Montréal devra nettoyer un ruisseau de l’ouest de l'île devenu un « égout à ciel ouvert » par sa faute, vient de décider la Cour d’appel du Québec, dans une saga qui s’étire depuis des années.

Les avocats de la municipalité se sont battus bec et ongles pour ne pas que ces travaux soient ordonnés, au point où la justice a condamné la Ville à des milliers de dollars en pénalité pour procédures abusives.

Le ruisseau Meadowbrook, qui passe sur le terrain de golf éponyme, constitue un rare segment de cours d’eau non canalisé dans l’île de Montréal. Il constitue le dernier vestige visible de la rivière Saint-Pierre, qui coulait du mont Royal jusqu’au Saint-Laurent avant d’être presque totalement canalisée au XIXe siècle.

Son air champêtre cache toutefois une triste réalité : depuis au moins une vingtaine d’années, il est très fortement pollué, au point où les golfeurs se voient découragés d’y plonger la main pour récupérer leur balle.

« L’égout pluvial de la Ville, qu’on retrouve en amont du ruisseau, est contaminé, a décrit la justice. La présence de coliformes fécaux et autres contaminants provient du déversement d’eaux usées résultant de raccordements de plomberie inversés dont certains sur le territoire des villes de Côte-Saint-Luc et Montréal-Ouest, dont les eaux de surface sont recueillies par l’égout pluvial de la Ville. » Un raccordement inversé survient lorsqu’un bâtiment rejette ses eaux usées dans l’égout pluvial plutôt que dans l’égout sanitaire.

Défaite de Montréal

Le golf Meadowbrook demandait à la Cour d’appel d’obliger Montréal à cesser sa contamination et à nettoyer le ruisseau.

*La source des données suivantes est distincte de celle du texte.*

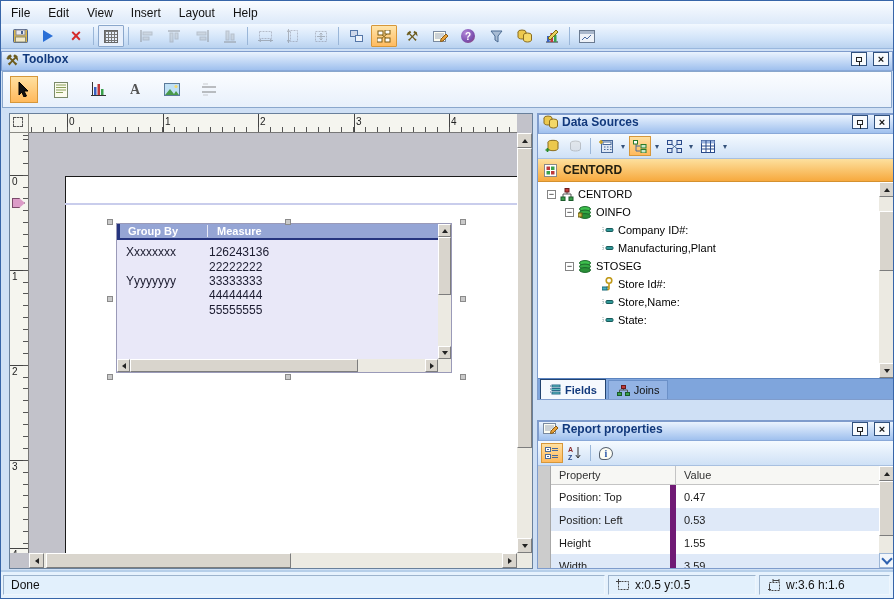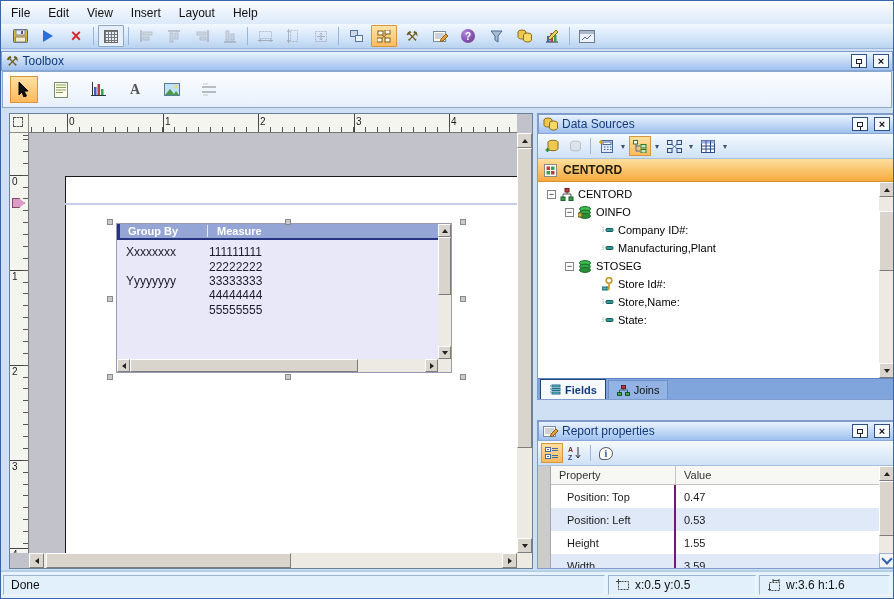"Toolbox" .panel-title { align-items: center -> flex-start; font-weight: normal -> bold }
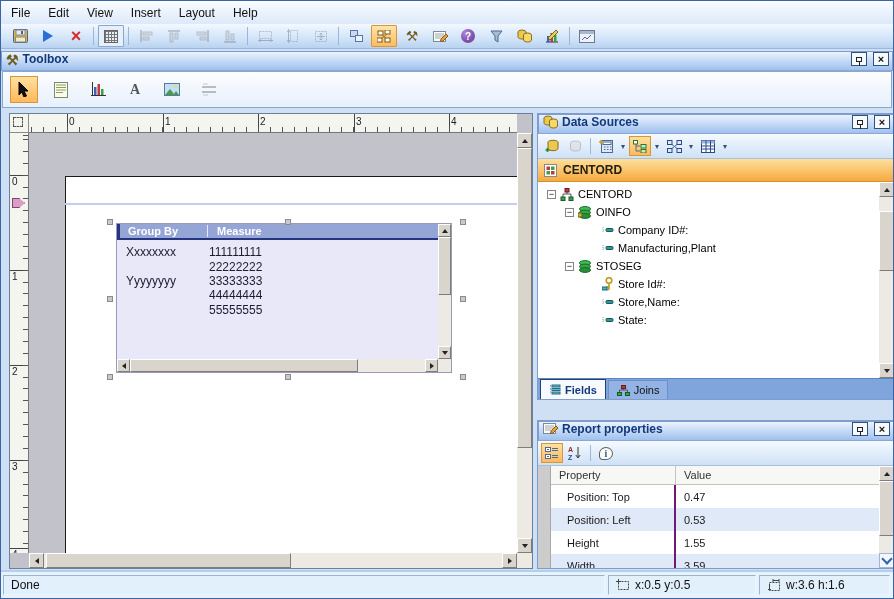"111111111" span.c2 { text: 111111111 -> 126243136 }
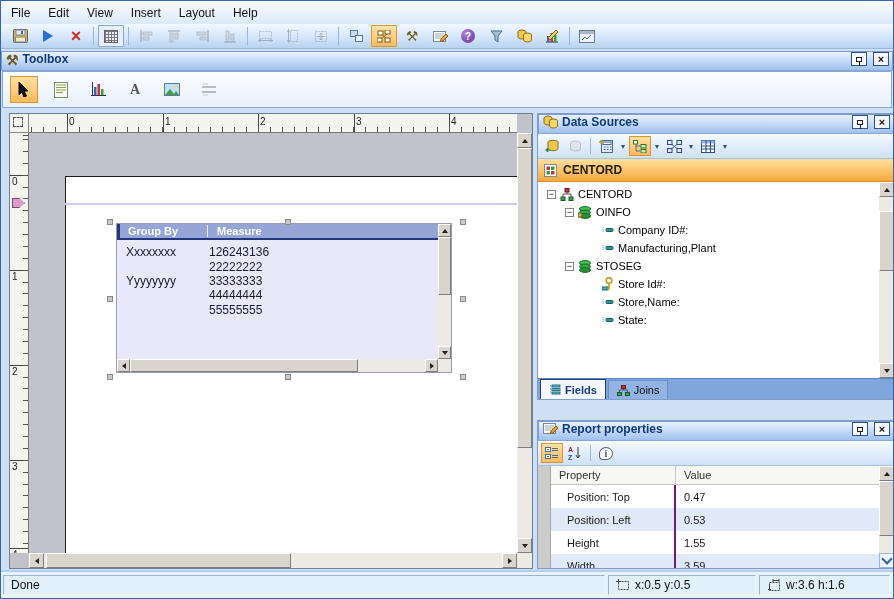"Position: Top" .rp-row .pc { border-right: 2px solid #701a75 -> 6px solid #701a75; padding-left: 16px -> 8px }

La Ville de Montréal plaidait que l’enjeu était complexe, que des travaux exigeraient des permis provinciaux et que la justice devait s’abstenir de rendre une telle ordonnance. Ses avocats soulignaient notamment que, comme la contamination de son égout pluvial provenait de mauvais raccordements sur les territoires de Côte-Saint-Luc et de Montréal-Ouest (des villes défusionnées), ces municipalités devraient être tenues responsables.

Après un jugement de la Cour supérieure en 2018, la Cour d’appel s’est prononcée dans un jugement rendu jeudi.

Montréal doit « mettre fin à tout déversement dans le ruisseau Meadowbrook à partir de l’égout pluvial qui s’y déverse, par canalisation, déviation ou autre mesure nécessaire afin d’y faire cesser ces déversements, d’exécuter et de terminer ces travaux dans un délai maximal de 18 mois », ont décidé les juges Yves-Marie Morissette, Geneviève Marcotte et Lucie Fournier.

La Ville devra aussi « nettoyer les abords du ruisseau Meadowbrook sur le terrain de la demanderesse afin d’en retirer toute trace de coliformes fécaux, de phosphore et d’azote ammoniacal dans un délai maximal de 24 mois ».

Montréal a été condamné à verser 27 000 $ à Golf Meadowbrook pour avoir lancé des procédures abusives devant la justice.

La Ville de Montréal et Golf Meadowbrook n’ont pas commenté le dossier.

Jeudi, La Presse rapportait qu’un autre ruisseau non canalisé de l’ouest de Montréal, le ruisseau Bouchard, avait été pollué par des milliers de litres de pétrole, début janvier. Un travailleur qui livrait du carburant sur un terrain adjacent au ruisseau a commis une erreur de manipulation qui a mené au déversement.